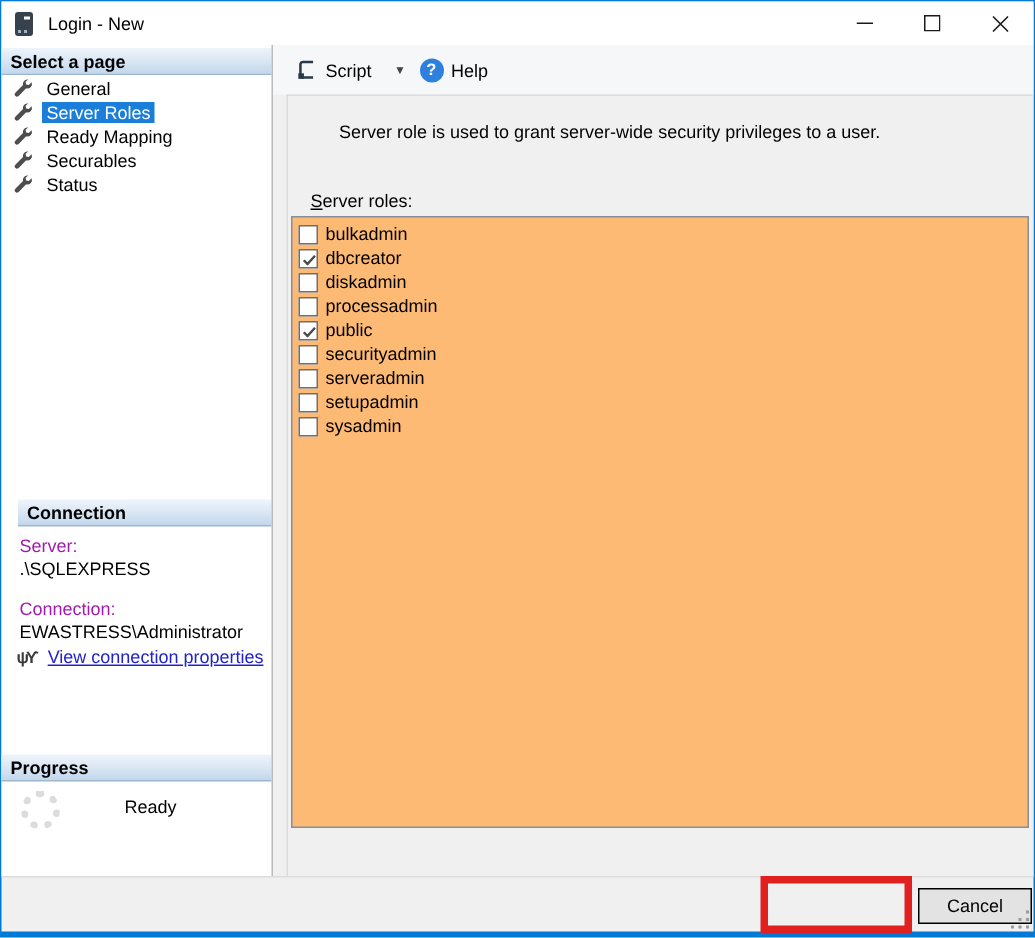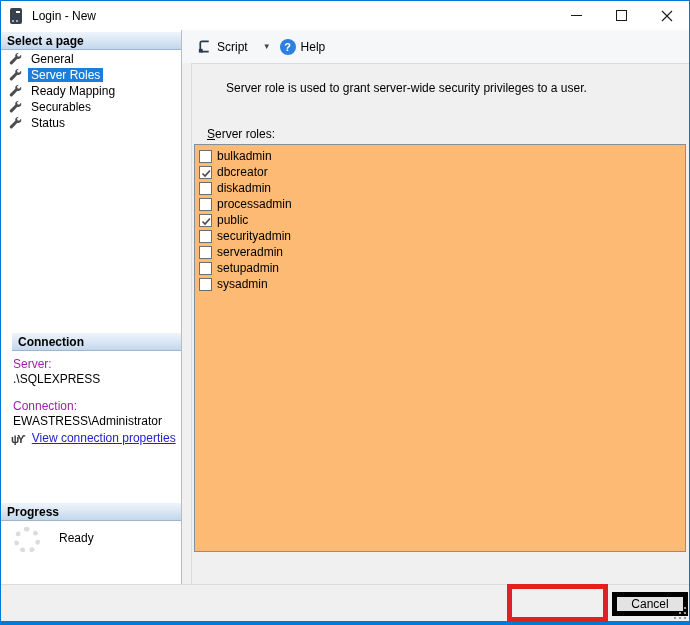--- a/index.html
+++ b/index.html
@@ -26,21 +26,21 @@
   .tree-item .wrench{width:13px;height:13px;margin-right:6px;flex:0 0 auto;}
   .tree-item .t-label{padding:0 3px;line-height:14px;}
   .tree-item.checked .t-label{background:#1b7ed9;color:#fff;}
   .conn-block{position:absolute;left:12px;right:2px;}
   .conn-label{margin-top:0;color:#a21caf;}
   .conn-value{margin-top:1px;}
   .link-row{position:absolute;left:10px;display:flex;align-items:flex-end;}
   .plug-icon{font-weight:bold;color:#3a3a3a;font-size:11px;letter-spacing:-2px;margin-right:8px;}
   a.conn-link{color:#2222cc;text-decoration:underline;cursor:pointer;}
   .spinner{position:absolute;width:26px;height:26px;border-radius:50%;border:5px dotted #dcdcdc;}
-  .ready-label{position:absolute;}
+  .ready-label{position:absolute;margin-left:24px;}
 
   .v-divider{position:absolute;left:180px;top:29px;width:1px;height:554px;background:#bcbcbc;}
 
   
   .toolbar{position:absolute;left:181px;top:29px;right:0;height:33px;background:#f6f7f9;display:flex;align-items:center;padding-left:10px;}
   .tb-btn{display:flex;align-items:center;padding:3px 5px;border-radius:2px;}
   .tb-label{margin-left:5px;}
   .caret{margin-left:6px;font-size:8px;color:#444;padding:3px 4px;}
   .help-circle{width:16px;height:16px;border-radius:50%;background:#2e80de;color:#fff;font-weight:bold;font-size:11px;display:flex;align-items:center;justify-content:center;}
 
@@ -52,21 +52,21 @@
   .listbox{position:absolute;left:2px;top:80px;width:492px;height:408px;background:#fdba74;border:1px solid #878f9b;padding:3px 0 0 4px;overflow:hidden;}
   .role-row{height:16px;display:flex;align-items:center;}
   .cbx{width:13px;height:13px;background:#fff;border:1px solid #6e6e6e;margin-right:5px;position:relative;flex:0 0 auto;}
   .cbx svg{display:none;position:absolute;left:0;top:0;}
   .cbx.checked svg{display:block;}
 
   
   .footer-divider{position:absolute;left:0;right:0;top:583px;height:1px;background:#dcdcdc;}
   .btn{position:absolute;top:591px;height:24px;display:flex;align-items:center;justify-content:center;font-size:12px;cursor:default;}
   .btn-ok{left:516px;width:81px;background:#e9e9e9;border:2px solid #0c6cd4;}
-  .btn-cancel{left:611px;width:76px;background:#e3e3e3;border:5px solid #000000;}
+  .btn-cancel{left:611px;width:76px;background:#e3e3e3;border:1px solid #000000;}
   .annotation{position:absolute;left:506px;top:583px;width:101px;height:38px;border:5px solid #e12120;pointer-events:none;}
   .grip{position:absolute;right:3px;bottom:2px;width:14px;height:14px;}
   .grip i{position:absolute;width:2px;height:2px;background:#9a9a9a;}
 </style>
 </head>
 <body>
 
 <div class="window">
 
   <div class="titlebar">

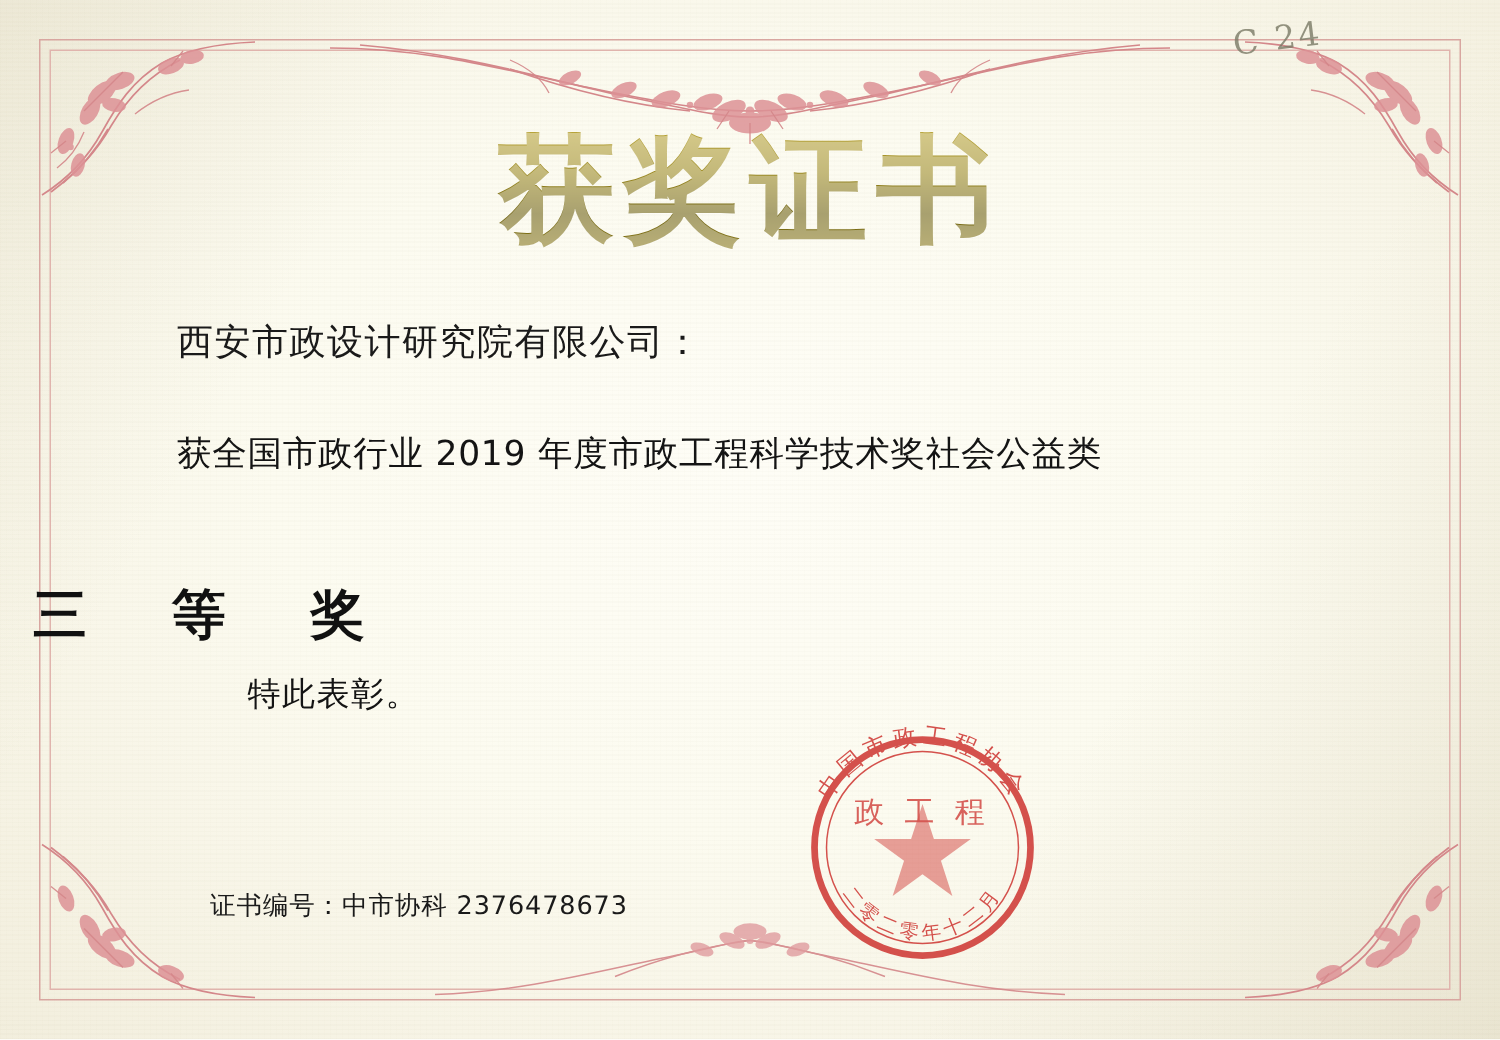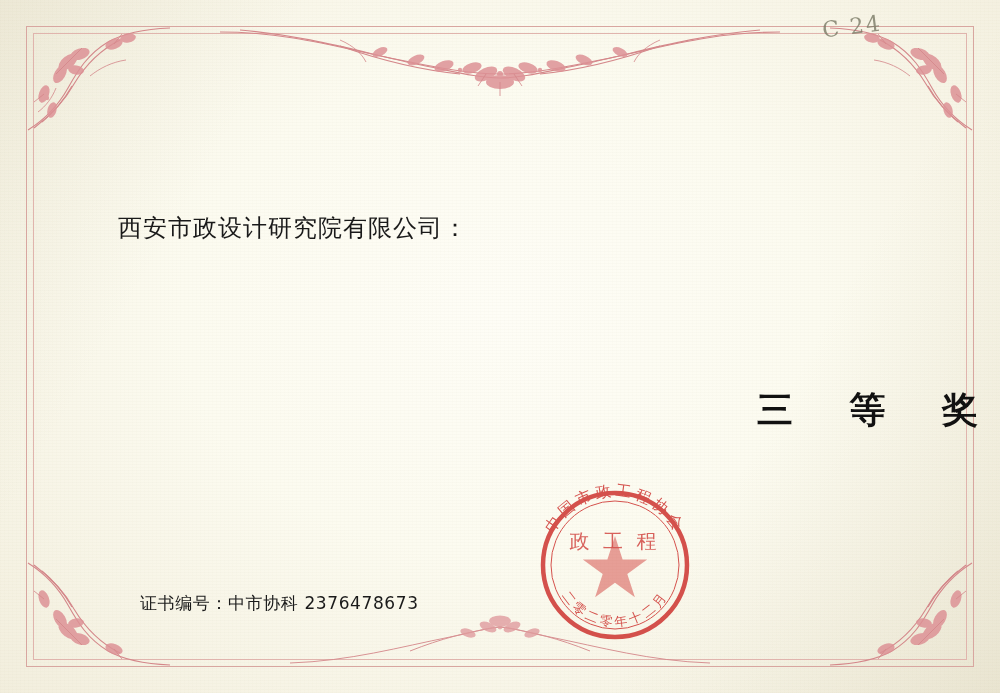--- a/index.html
+++ b/index.html
@@ -138,21 +138,21 @@
     font-family: "DejaVu Sans", "Liberation Sans", sans-serif;
   }
   #body-line-1 { text-indent: 48px; }
   #body-line-2 { }
 
   #award-level {
     position: absolute;
     left: 0;
     top: 386px;
     width: 1000px;
-    text-align: right;
+    text-align: left;
     font-size: 36px;
     font-weight: bold;
     letter-spacing: 22px;
     text-indent: 22px;
     color: #111111;
     font-family: "DejaVu Sans", "Liberation Sans", sans-serif;
   }
 
   #commend {
     position: absolute;
@@ -343,28 +343,31 @@
       <ellipse cx="178" cy="34" rx="8" ry="4" transform="rotate(-20 178 34)"></ellipse>
       <ellipse cx="242" cy="34" rx="8" ry="4" transform="rotate(20 242 34)"></ellipse>
       <circle cx="210" cy="40" r="2.4"></circle>
     </g>
   </svg>
 
   <div id="content">
 
     <div id="hand-mark">C 24</div>
 
+    <div id="title">获奖证书</div>
 
     <div id="recipient">西安市政设计研究院有限公司：</div>
 
     <div id="body-para">
+      <div id="body-line-2">获全国市政行业 2019 年度市政工程科学技术奖社会公益类</div>
     </div>
 
     <div id="award-level">三 等 奖</div>
 
+    <div id="commend">特此表彰。</div>
 
     <div id="cert-number">证书编号：中市协科 2376478673</div>
 
     <svg id="seal" viewBox="0 0 190 190">
       <defs>
         <path id="arc-top" d="M 26 95 A 69 69 0 0 1 164 95"></path>
         <path id="arc-bottom" d="M 34 95 A 61 61 0 0 0 156 95"></path>
       </defs>
       <g opacity=".88">
         <circle cx="95" cy="95" r="72" fill="none" stroke="#cf3a36" stroke-width="4.5"></circle>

########################################

• Exercise aim
Print the material in full and exactly; the pictures must not be printed.

• Solution to this exercise
--- a/index.html
+++ b/index.html
@@ -26,21 +26,21 @@
   .tree-item .wrench{width:13px;height:13px;margin-right:6px;flex:0 0 auto;}
   .tree-item .t-label{padding:0 3px;line-height:14px;}
   .tree-item.checked .t-label{background:#1b7ed9;color:#fff;}
   .conn-block{position:absolute;left:12px;right:2px;}
   .conn-label{margin-top:0;color:#a21caf;}
   .conn-value{margin-top:1px;}
   .link-row{position:absolute;left:10px;display:flex;align-items:flex-end;}
   .plug-icon{font-weight:bold;color:#3a3a3a;font-size:11px;letter-spacing:-2px;margin-right:8px;}
   a.conn-link{color:#2222cc;text-decoration:underline;cursor:pointer;}
   .spinner{position:absolute;width:26px;height:26px;border-radius:50%;border:5px dotted #dcdcdc;}
-  .ready-label{position:absolute;}
+  .ready-label{position:absolute;margin-left:24px;}
 
   .v-divider{position:absolute;left:180px;top:29px;width:1px;height:554px;background:#bcbcbc;}
 
   
   .toolbar{position:absolute;left:181px;top:29px;right:0;height:33px;background:#f6f7f9;display:flex;align-items:center;padding-left:10px;}
   .tb-btn{display:flex;align-items:center;padding:3px 5px;border-radius:2px;}
   .tb-label{margin-left:5px;}
   .caret{margin-left:6px;font-size:8px;color:#444;padding:3px 4px;}
   .help-circle{width:16px;height:16px;border-radius:50%;background:#2e80de;color:#fff;font-weight:bold;font-size:11px;display:flex;align-items:center;justify-content:center;}
 
@@ -52,21 +52,21 @@
   .listbox{position:absolute;left:2px;top:80px;width:492px;height:408px;background:#fdba74;border:1px solid #878f9b;padding:3px 0 0 4px;overflow:hidden;}
   .role-row{height:16px;display:flex;align-items:center;}
   .cbx{width:13px;height:13px;background:#fff;border:1px solid #6e6e6e;margin-right:5px;position:relative;flex:0 0 auto;}
   .cbx svg{display:none;position:absolute;left:0;top:0;}
   .cbx.checked svg{display:block;}
 
   
   .footer-divider{position:absolute;left:0;right:0;top:583px;height:1px;background:#dcdcdc;}
   .btn{position:absolute;top:591px;height:24px;display:flex;align-items:center;justify-content:center;font-size:12px;cursor:default;}
   .btn-ok{left:516px;width:81px;background:#e9e9e9;border:2px solid #0c6cd4;}
-  .btn-cancel{left:611px;width:76px;background:#e3e3e3;border:5px solid #000000;}
+  .btn-cancel{left:611px;width:76px;background:#e3e3e3;border:1px solid #000000;}
   .annotation{position:absolute;left:506px;top:583px;width:101px;height:38px;border:5px solid #e12120;pointer-events:none;}
   .grip{position:absolute;right:3px;bottom:2px;width:14px;height:14px;}
   .grip i{position:absolute;width:2px;height:2px;background:#9a9a9a;}
 </style>
 </head>
 <body>
 
 <div class="window">
 
   <div class="titlebar">

--- a/index.html
+++ b/index.html
@@ -138,21 +138,21 @@
     font-family: "DejaVu Sans", "Liberation Sans", sans-serif;
   }
   #body-line-1 { text-indent: 48px; }
   #body-line-2 { }
 
   #award-level {
     position: absolute;
     left: 0;
     top: 386px;
     width: 1000px;
-    text-align: right;
+    text-align: left;
     font-size: 36px;
     font-weight: bold;
     letter-spacing: 22px;
     text-indent: 22px;
     color: #111111;
     font-family: "DejaVu Sans", "Liberation Sans", sans-serif;
   }
 
   #commend {
     position: absolute;
@@ -343,28 +343,31 @@
       <ellipse cx="178" cy="34" rx="8" ry="4" transform="rotate(-20 178 34)"></ellipse>
       <ellipse cx="242" cy="34" rx="8" ry="4" transform="rotate(20 242 34)"></ellipse>
       <circle cx="210" cy="40" r="2.4"></circle>
     </g>
   </svg>
 
   <div id="content">
 
     <div id="hand-mark">C 24</div>
 
+    <div id="title">获奖证书</div>
 
     <div id="recipient">西安市政设计研究院有限公司：</div>
 
     <div id="body-para">
+      <div id="body-line-2">获全国市政行业 2019 年度市政工程科学技术奖社会公益类</div>
     </div>
 
     <div id="award-level">三 等 奖</div>
 
+    <div id="commend">特此表彰。</div>
 
     <div id="cert-number">证书编号：中市协科 2376478673</div>
 
     <svg id="seal" viewBox="0 0 190 190">
       <defs>
         <path id="arc-top" d="M 26 95 A 69 69 0 0 1 164 95"></path>
         <path id="arc-bottom" d="M 34 95 A 61 61 0 0 0 156 95"></path>
       </defs>
       <g opacity=".88">
         <circle cx="95" cy="95" r="72" fill="none" stroke="#cf3a36" stroke-width="4.5"></circle>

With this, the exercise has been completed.